Recorded data =>
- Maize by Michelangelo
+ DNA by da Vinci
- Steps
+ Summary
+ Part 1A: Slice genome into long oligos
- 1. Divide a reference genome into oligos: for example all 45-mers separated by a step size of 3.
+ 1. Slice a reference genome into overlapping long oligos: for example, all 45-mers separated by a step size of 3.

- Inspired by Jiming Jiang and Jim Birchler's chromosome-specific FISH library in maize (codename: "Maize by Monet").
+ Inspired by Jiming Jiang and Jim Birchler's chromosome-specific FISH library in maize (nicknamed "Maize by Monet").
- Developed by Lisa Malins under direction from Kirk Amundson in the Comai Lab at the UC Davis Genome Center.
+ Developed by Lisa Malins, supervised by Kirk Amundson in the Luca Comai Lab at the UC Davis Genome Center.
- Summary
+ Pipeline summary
...
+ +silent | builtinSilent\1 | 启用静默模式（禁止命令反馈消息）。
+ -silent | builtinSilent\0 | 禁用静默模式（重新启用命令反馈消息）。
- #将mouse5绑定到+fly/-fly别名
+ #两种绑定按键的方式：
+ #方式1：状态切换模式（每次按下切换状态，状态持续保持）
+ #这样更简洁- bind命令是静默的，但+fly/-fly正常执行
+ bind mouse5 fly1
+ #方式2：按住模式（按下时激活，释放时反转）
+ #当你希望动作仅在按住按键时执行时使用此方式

Aim of the task => The word "Lisa" occurs in some lines of the data above; report how many such lines there are, with no other words.

Answer to this task => 2